Uma outra incongruência do modelo “Universidade Nova” é que não poderá haver promoção automática dos bacharelados genéricos para os cursos profissionais, pois o número de vagas nestes últimos será bem menor que o de concluintes dos primeiros. Ou seja, será inevitável um segundo vestibular, mais seletivo e concorrido que o atual, dentro da universidade. Além disso, esse modelo muito provavelmente acarretará a diminuição do número de profissionais formados, bem como poderá implicar no seu ingresso mais tardio no mercado de trabalho, sem qualquer ganho efetivo na formação para o exercício profissional.
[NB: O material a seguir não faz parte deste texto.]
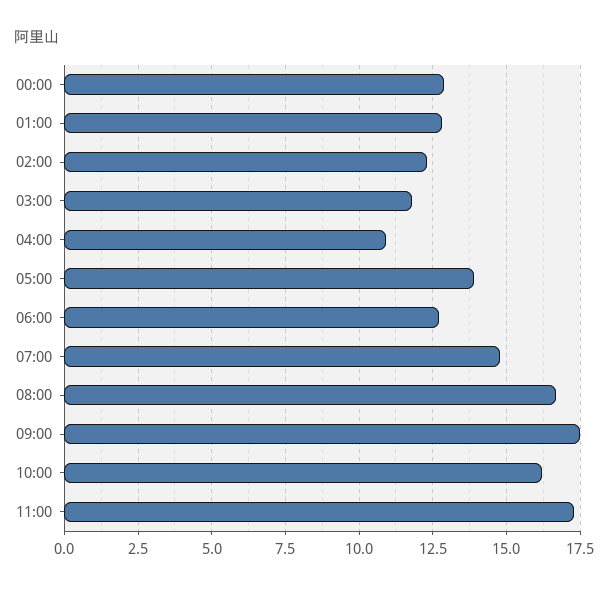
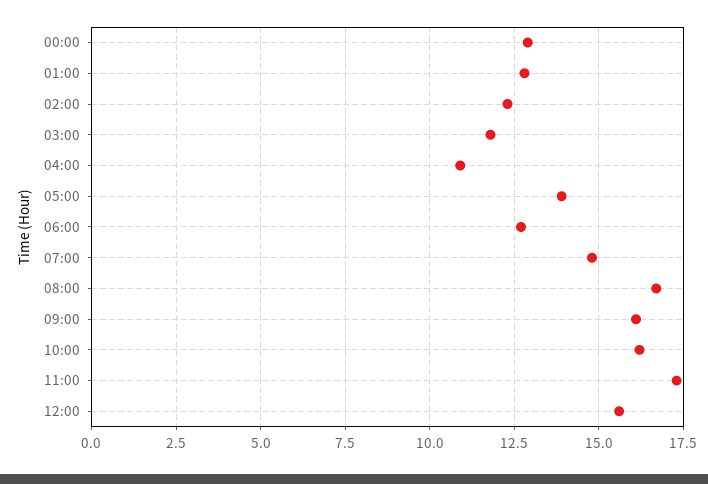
09:00: 17.5 -> 16
12:00: none -> 15.5

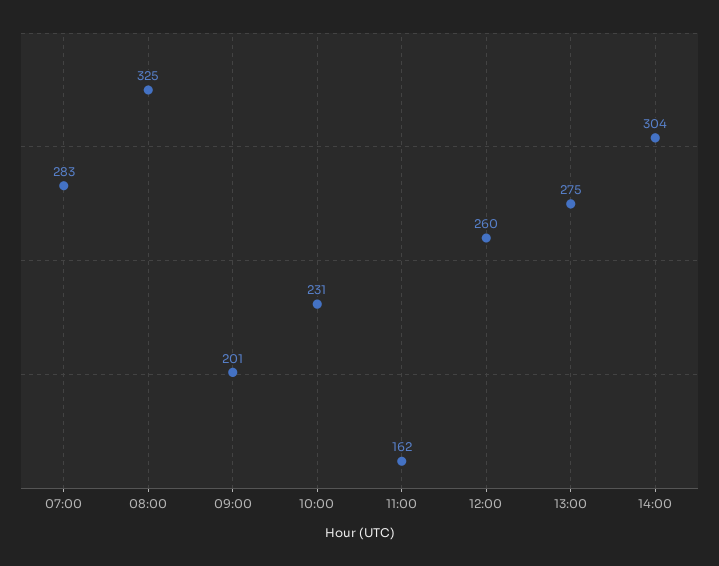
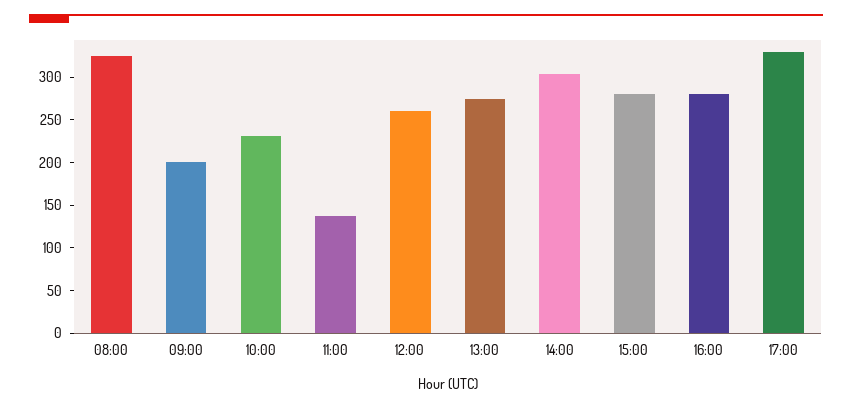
07:00: 283 -> none
11:00: 162 -> 140
15:00: none -> 280
16:00: none -> 280
17:00: none -> 330

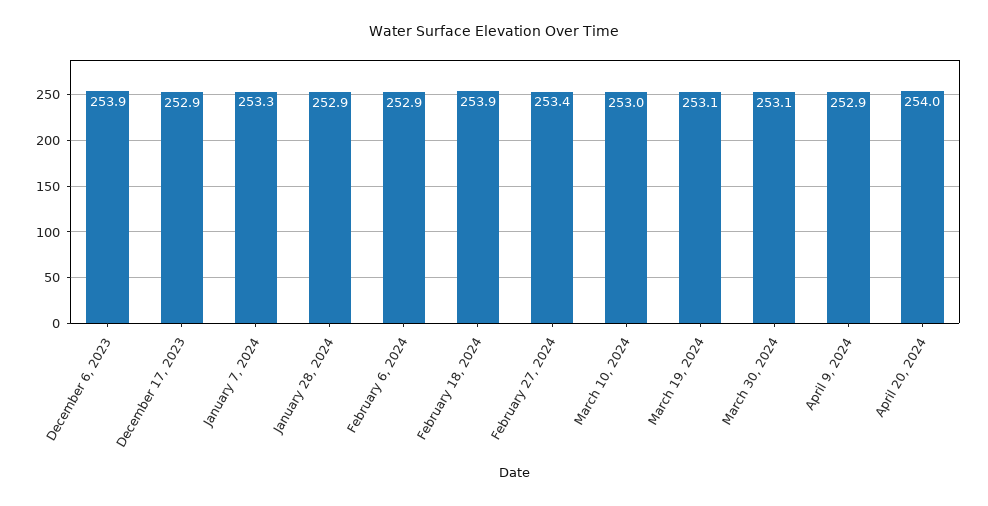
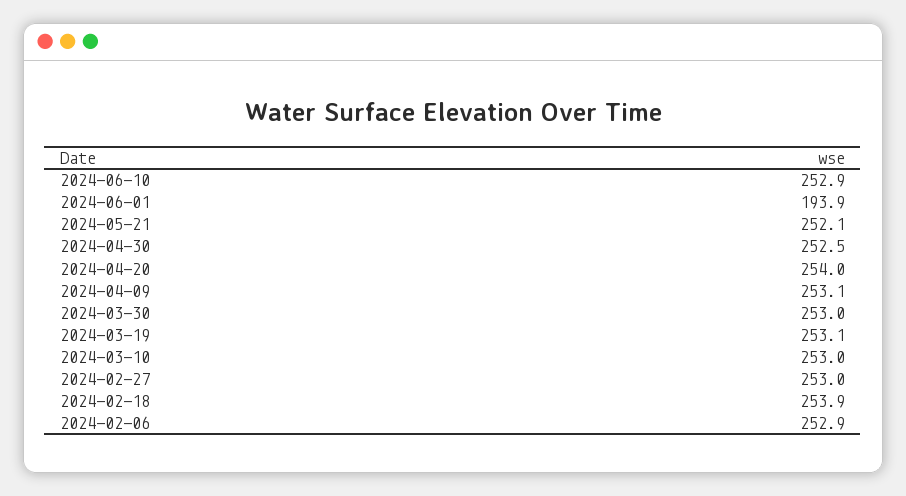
December 6, 2023: 253.9 -> none
December 17, 2023: 252.9 -> none
January 7, 2024: 253.3 -> none
January 28, 2024: 252.9 -> none
February 27, 2024: 253.4 -> 253
March 30, 2024: 253.1 -> 253
April 9, 2024: 252.9 -> 253.1
2024-06-10: none -> 252.9
2024-06-01: none -> 193.9
2024-05-21: none -> 252.1
2024-04-30: none -> 252.5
No mundo inteiro, o ensino superior é ministrado em instituições universitárias — cujo objetivo precípuo é tanto a formação de estudantes quanto a produção de conhecimento, ou seja, a realização de pesquisas — e em instituições não-universitárias, que são organizadas visando exclusivamente ministrar o ensino. Ambos os tipos são essenciais para um país. As universidades, pelas pesquisas que realizam e pela natureza de formação que possibilitam, estão intimamente relacionadas ao desenvolvimento econômico e social de cada país. O modelo da “Universidade Nova” poderá diminuir a capacidade de realização de pesquisas das universidades. Como a proposta parece se ancorar na idéia de ser implantada apenas no sistema federal, haverá um forte desequilíbrio regional, beneficiando alguns poucos Estados que têm expressivo parque universitário estadual, mas poucas vagas em instituições federais.
São essas as razões, entre outras que poderemos tratar em futuras oportunidades, que me levam a não acolher um projeto que apresenta tantas fragilidades como as aqui mencionadas e que pode comprometer, de forma tão decisiva, o futuro da Universidade Pública Brasileira.